Unfiltered

Travels Along the Wine Route is far and away my favorite wine book, mostly because it is not just a wine book. On every page, author and importer Kermit Lynch also gives you history, culture, and verbal snapshots of the people behind that wines.

The people are frequently the most fascinating part.

I love this book so much that I have a tendency to lend it out, pressing it upon anyone who shows the slightest interest in learning about wines. Or on fellow wine geeks who somehow have not already read it. “Here-borrow my copy!” I must have done that again, because it is currently missing, forcing me to paraphrase the following story instead of quoting it verbatim.

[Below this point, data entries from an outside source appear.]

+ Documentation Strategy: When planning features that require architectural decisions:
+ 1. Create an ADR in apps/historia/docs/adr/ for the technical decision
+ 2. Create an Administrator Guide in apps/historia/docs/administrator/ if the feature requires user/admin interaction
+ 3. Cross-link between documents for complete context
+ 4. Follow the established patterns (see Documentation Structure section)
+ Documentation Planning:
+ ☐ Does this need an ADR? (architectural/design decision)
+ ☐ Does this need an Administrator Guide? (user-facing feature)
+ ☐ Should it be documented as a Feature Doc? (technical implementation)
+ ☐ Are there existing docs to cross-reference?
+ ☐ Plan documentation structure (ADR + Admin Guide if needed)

After a few years in the importing biz, Kermit began to notice that the wines he’d purchased tasted different when they arrived on American soil than they had in his producers’ cellars. He thought that one difference might be excessive heat en route, and started shipping in insulated reefers. This helped, but with some wines there was still a difference; he believed it was related to filtering, or removing sediment and other solids from the finished wines. He asked producers to bottle his purchases unfiltered, but many- including the Perrin brothers of Chateau Beaucastel- refused. They did not want to risk a bit of sediment at the bottom of the bottle, because at the time that was considered a fault. But Kermit kept asking.

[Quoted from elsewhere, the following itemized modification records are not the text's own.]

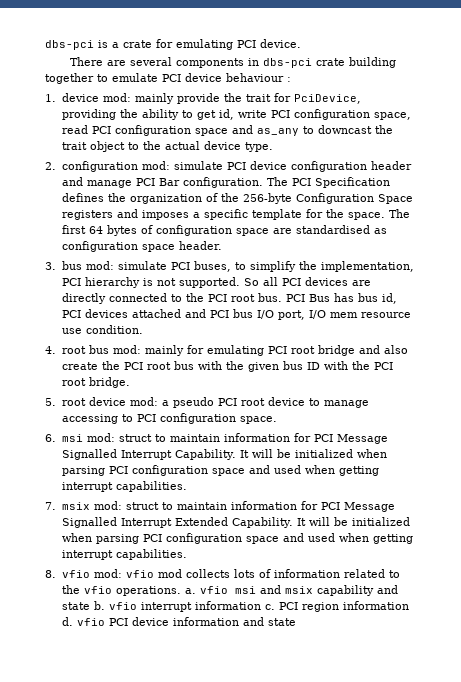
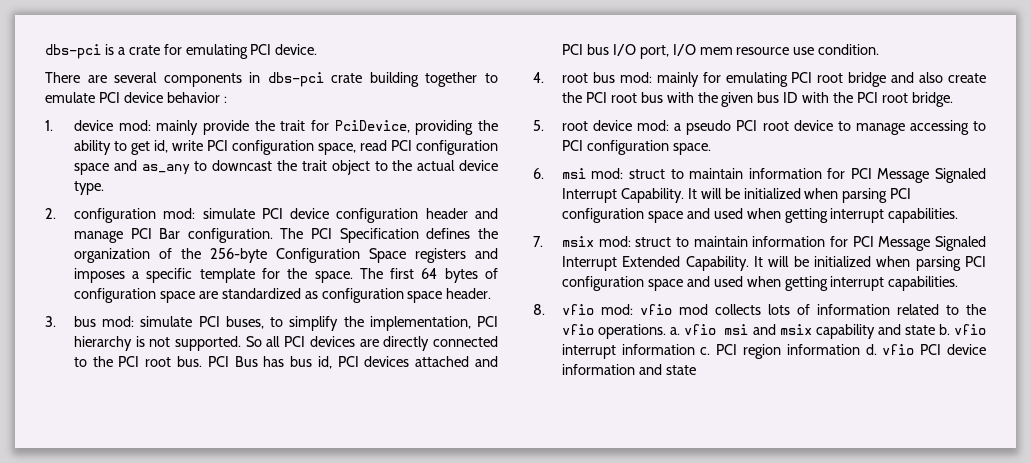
- There are several components in dbs-pci crate building together to emulate PCI device behaviour :
+ There are several components in dbs-pci crate building together to emulate PCI device behavior :
- The first 64 bytes of configuration space are standardised as configuration space header.
+ The first 64 bytes of configuration space are standardized as configuration space header.
- 6. msi mod: struct to maintain information for PCI Message Signalled Interrupt Capability.
+ 6. msi mod: struct to maintain information for PCI Message Signaled Interrupt Capability.
- 7. msix mod: struct to maintain information for PCI Message Signalled Interrupt Extended Capability.
+ 7. msix mod: struct to maintain information for PCI Message Signaled Interrupt Extended Capability.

Then at one of his tasting visits, the brothers produced two unmarked carafes, without explaining what they contained. All three had a clear preference for the same carafe, and the brothers revealed that both carafes were in fact the exact same wine, one filtered and one not. They had all chosen the unfiltered wine, which had seemed somehow more vibrant and more complete. And why not? Has anyone yet invented a filter so intelligent that it only removes unwanted particles and leaves everything else intact?

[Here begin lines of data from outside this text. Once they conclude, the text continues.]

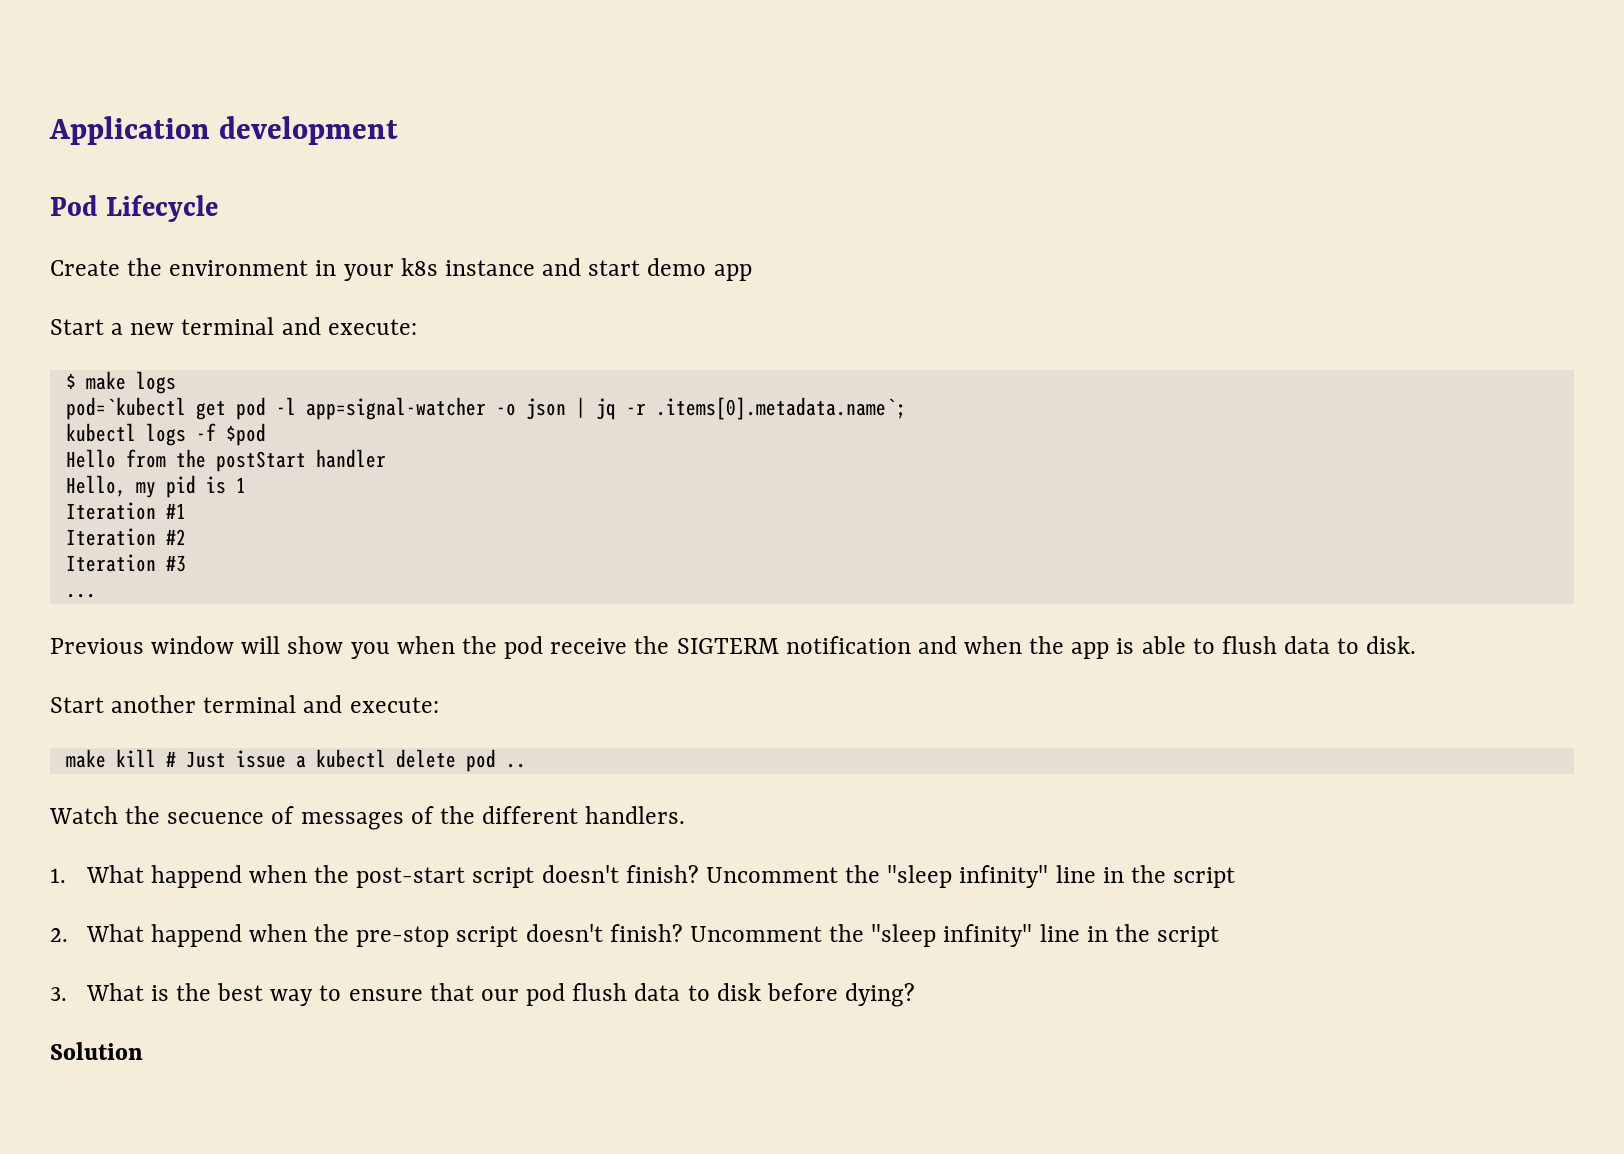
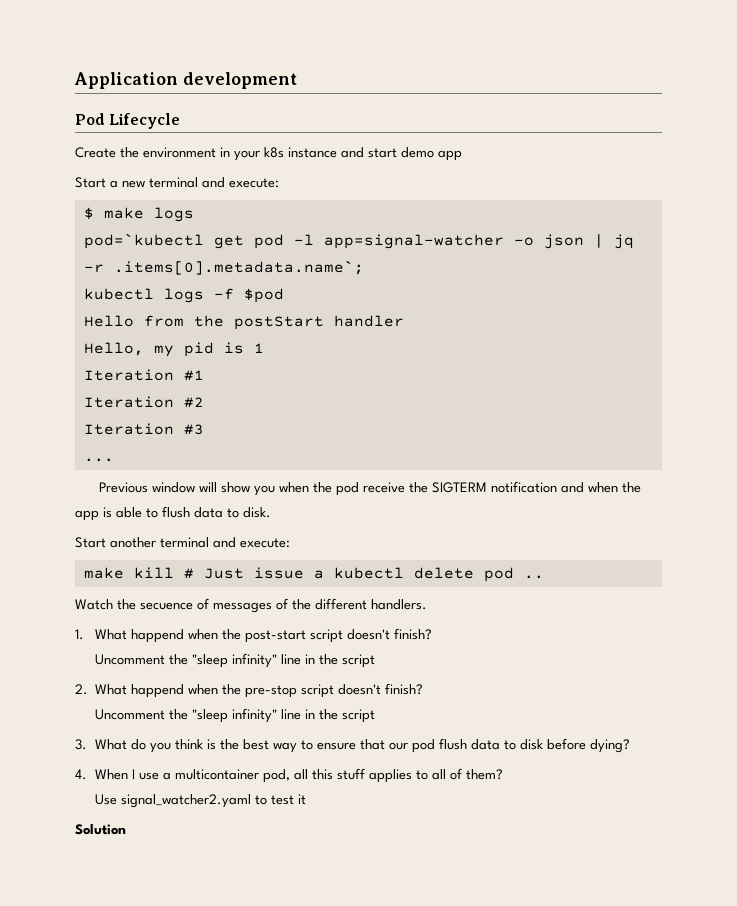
- 1. What happend when the post-start script doesn't finish? Uncomment the "sleep infinity" line in the script
+ 1. What happend when the post-start script doesn't finish?
+ Uncomment the "sleep infinity" line in the script
- 2. What happend when the pre-stop script doesn't finish? Uncomment the "sleep infinity" line in the script
+ 2. What happend when the pre-stop script doesn't finish?
+ Uncomment the "sleep infinity" line in the script
- 3. What is the best way to ensure that our pod flush data to disk before dying?
+ 3. What do you think is the best way to ensure that our pod flush data to disk before dying?
+ 4. When I use a multicontainer pod, all this stuff applies to all of them?
+ Use signal_watcher2.yaml to test it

After that, Beaucastel started bottling KL wines unfiltered. Eventually, they bottled everyone’s wines unfiltered. Better to risk the displeasure of an uneducated customer (and then to educate said customer) than to risk destroying some of the aromas and flavors of the beautiful wines. Today, quality producers generally accept that minimal handling in the way of pumping, filtering, and fining delivers a better representation of the wine’s true character. Unfiltered wines are more vibrant, more textured, more complex. More MORE.

In my opinion, this also works for writing. Ahead: unfiltered words.